Existem outros créditos que, como são de interesse público, tem preferência aos reais, como os créditos trabalhistas.

f) Taxatividade: só pode ser reconhecido juridicamente como direito real os que estiverem previstos na lei. São, portanto, numerus clausus, de enumeração taxativa, localizados no art. 1.255 do Código Civil e em diversas leis especiais. Assim, somente o legislador pode criar direitos reais.

g) Tipicidade: cada direito real existe de acordo seu tipo legal. Cada direto real tem suas peculiaridades definidas por lei.

h) Desmembramento: O direito de propriedade é a matriz de todos os direitos reais.

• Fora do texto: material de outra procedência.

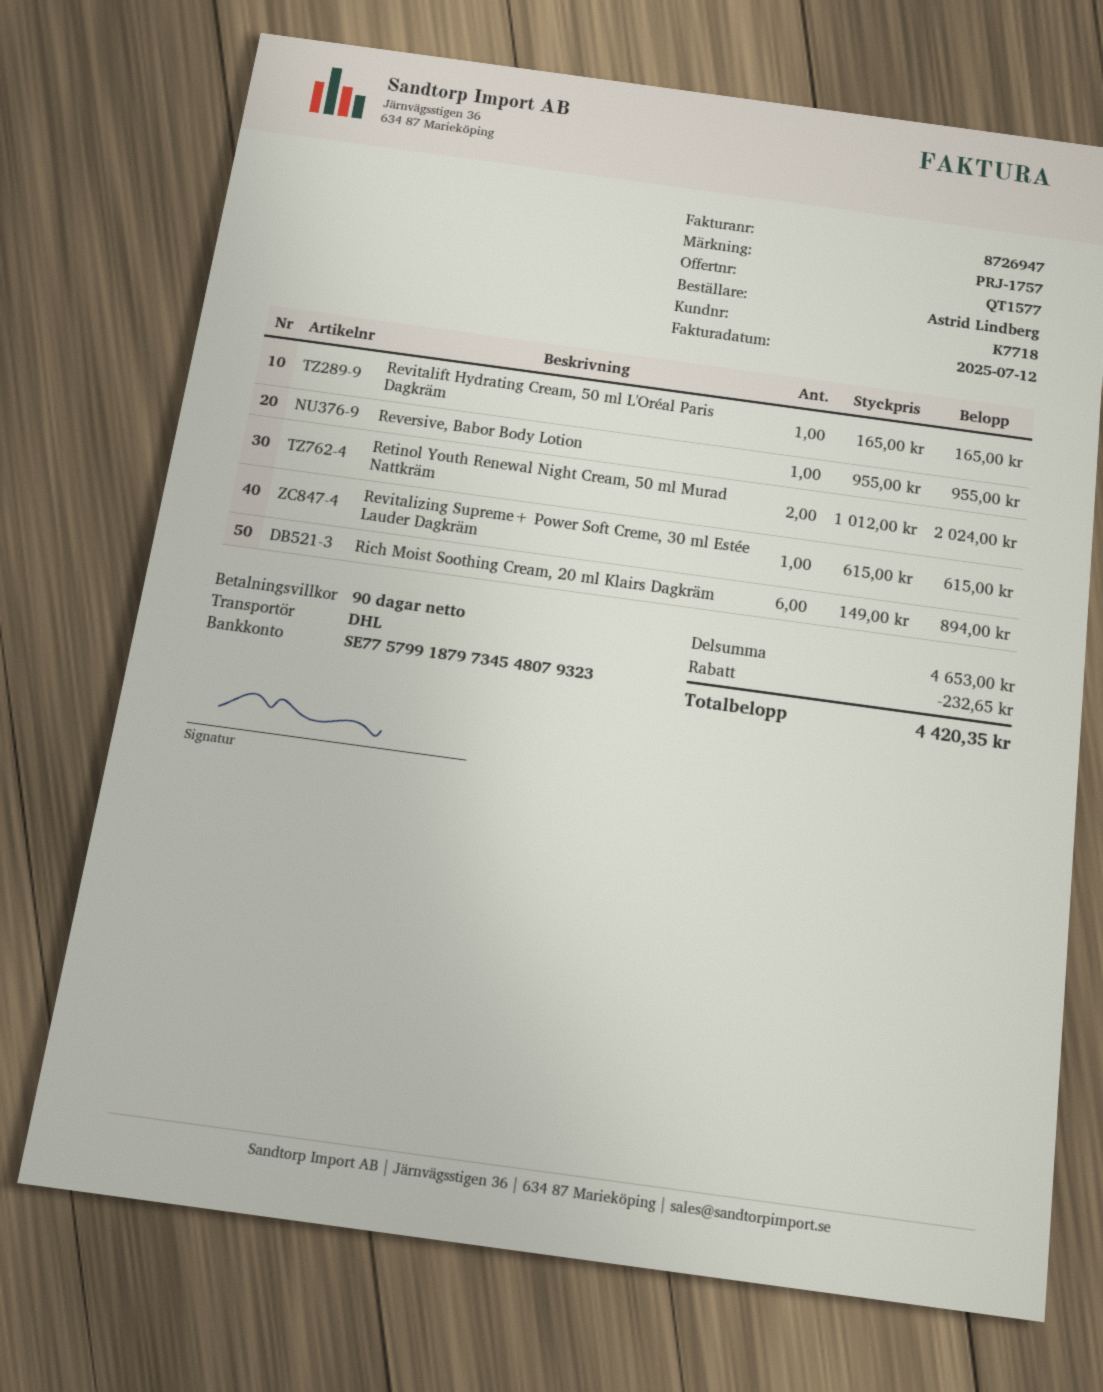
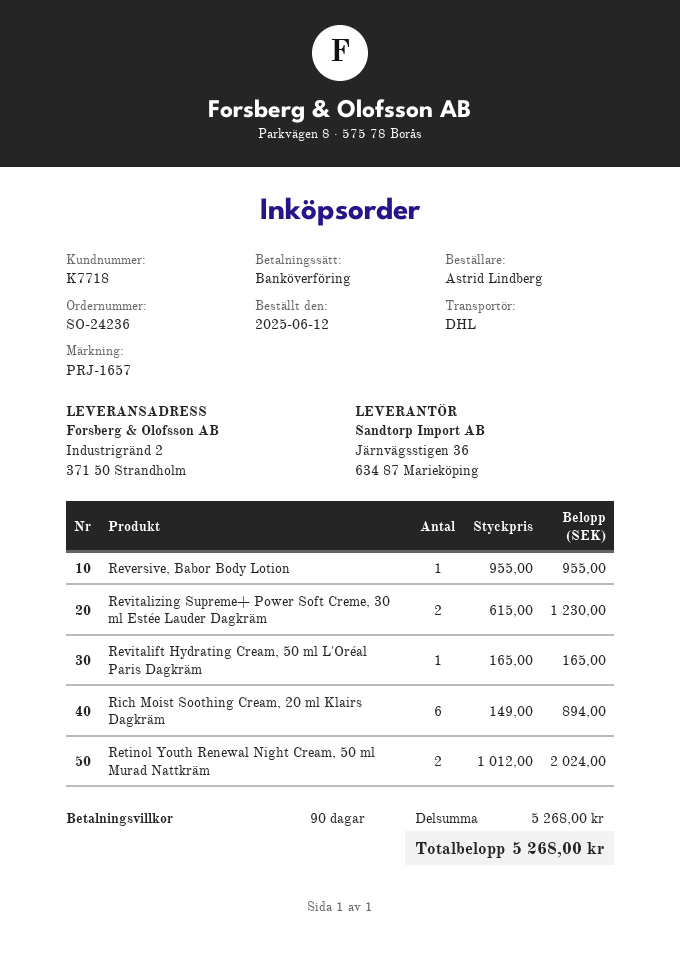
reference: PRJ-1757 -> PRJ-1657
Revitalizing Supreme+ Power Soft Creme, 30 ml Estée Lauder Dagkräm: 1 x 615.00 = 615.00 -> 2 x 615.00 = 1230.00
subtotal: 4653.00 -> 5268.00
discount: 232.65 -> none
total: 4420.35 -> 5268.00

Quem é proprietário tem todos os poderes sobre uma coisa, que são os poderes de usar, fruir, dispor e reaver o bem. Os demais direitos reais resultam do desmembramento do direito de propriedade, que são destacados do direito de propriedade e entregue à outras pessoas. Por isso são denominados direitos reais sobre coisas alheias.

Os direitos reais sobre coisas alheias são transitórios. Quando são extintos, o poder que existia em mãos de seus titulares retorna às mãos do proprietário, em virtude do princípio da consolidação. A consolidação significa que mesmo havendo o desmembramento do direito de propriedade em todos os outros direitos reais, a tendência natural é a união de todos os poderes da propriedade na pessoa do proprietário.

Exemplificando: quando se institui o direito real de usufruto sobre um imóvel, os poderes que o proprietário tem de usar e fruir do imóvel são transferidos para o usufrutuário, que passa a ter direito de usar e fruir de um imóvel alheio, já que o imóvel pertence ao proprietário e não a ele. Como o proprietário do imóvel deixou de ter alguns poderes da propriedade, ela passa a ser chamado de nu-proprietário, restando a ele apenas o direito de dispor e reaver. Ocorrendo a extinção do usufruto, passará o nu-proprietário a ter a propriedade plena novamente.

Pode-se entender o desmembramento dos poderes da propriedade da seguinte forma:

a) direitos reais de fruição: a superfície, a servidão, o usufruto, o uso, a habitação, o direito do promitente comprador do imóvel, a concessão de uso especial para fins de moradia, a concessão de direito real de uso e o direito de laje (art. 1.255, II a VII e XI a XIII do CC);

b) direitos reais de garantia: o penhor, a hipoteca e a anticrese (art. 1.225, VIII a X).